Tikkun in this sense of harmonious integration of diversity also applies to the community. Rav Kook, first Ashkenazi Chief Rabbi of the Mandate Period, working to help integrate the Jews arriving in Israel with the Aliyah movements of his time into a cohesive society, understood that every Jewish man and woman has a unique and necessary contribution to make to the revival of the nation of Israel in the Land of Israel.
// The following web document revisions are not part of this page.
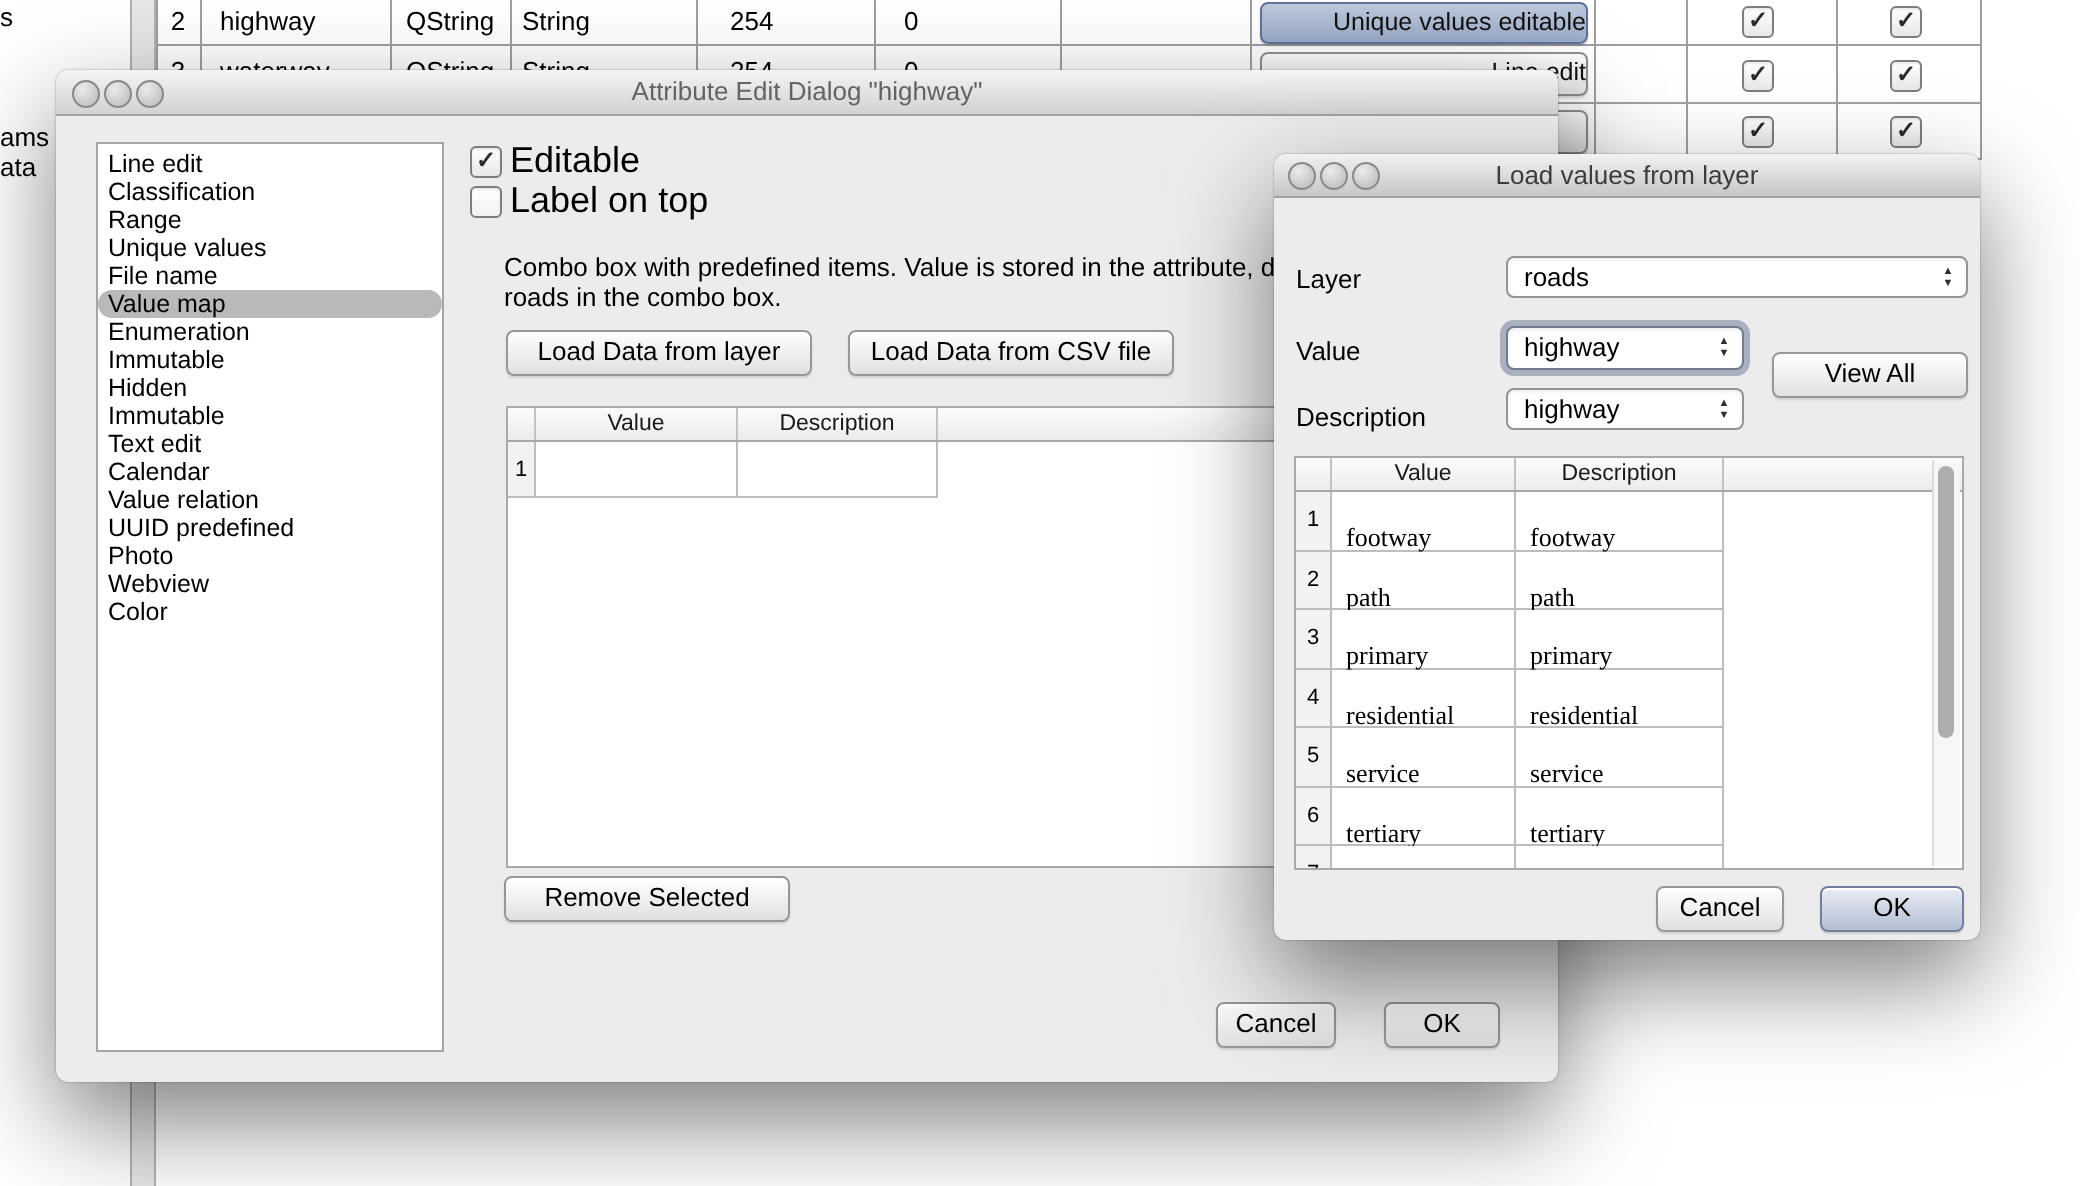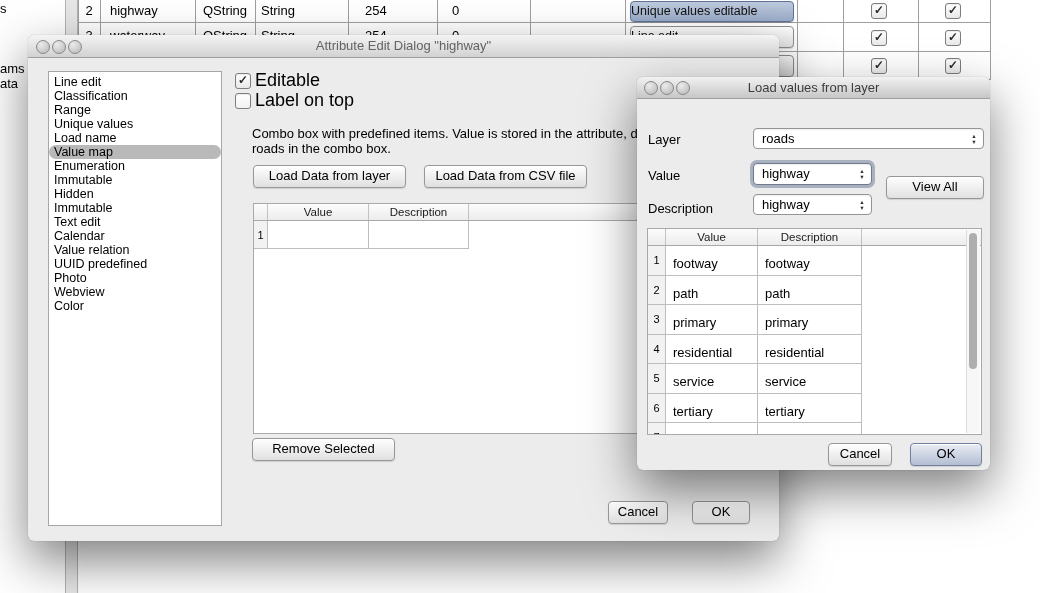"Unique values editable" .wbtn { text-align: left -> right }
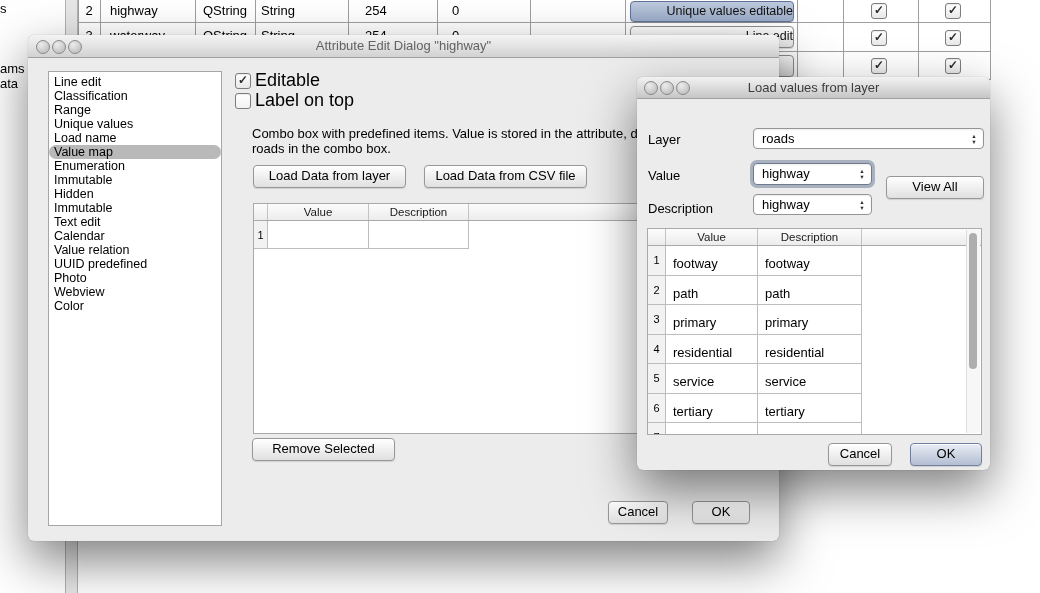"Load name" div.listitem { text: Load -> File }
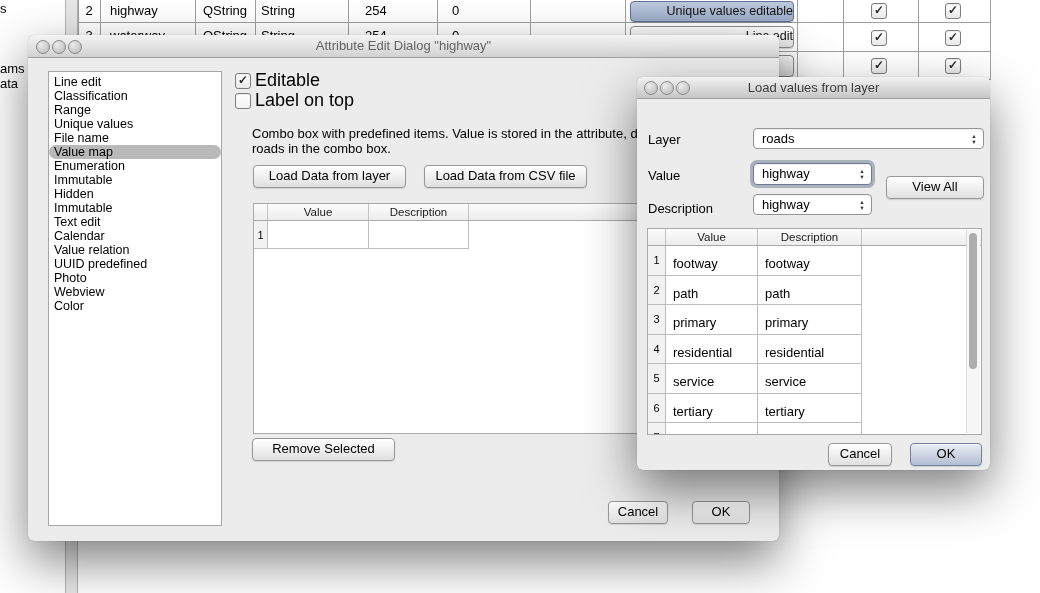"footway" .cellpad { font-family: none -> Liberation Serif, serif; padding: 10px 0 0 7px -> 15px 0 0 7px }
He urged his fellow Jews to appreciate and celebrate each other’s political and religious diversity as necessary to building a robust, full-functioning society (Orot, 121-123). It’s still a work in progress. But the desire of most Israelis for a unity government, however rickety, embracing a broad political spectrum, to help face the challenges of this time, is a sign of health. One of the great lessons of this dangerous period the world is going through, if we can learn it, is that we need all hands on deck, to support each other, care for each other, and work together in harmony, with HaShem’s help, to heal this world that so desperately needs Tikkun.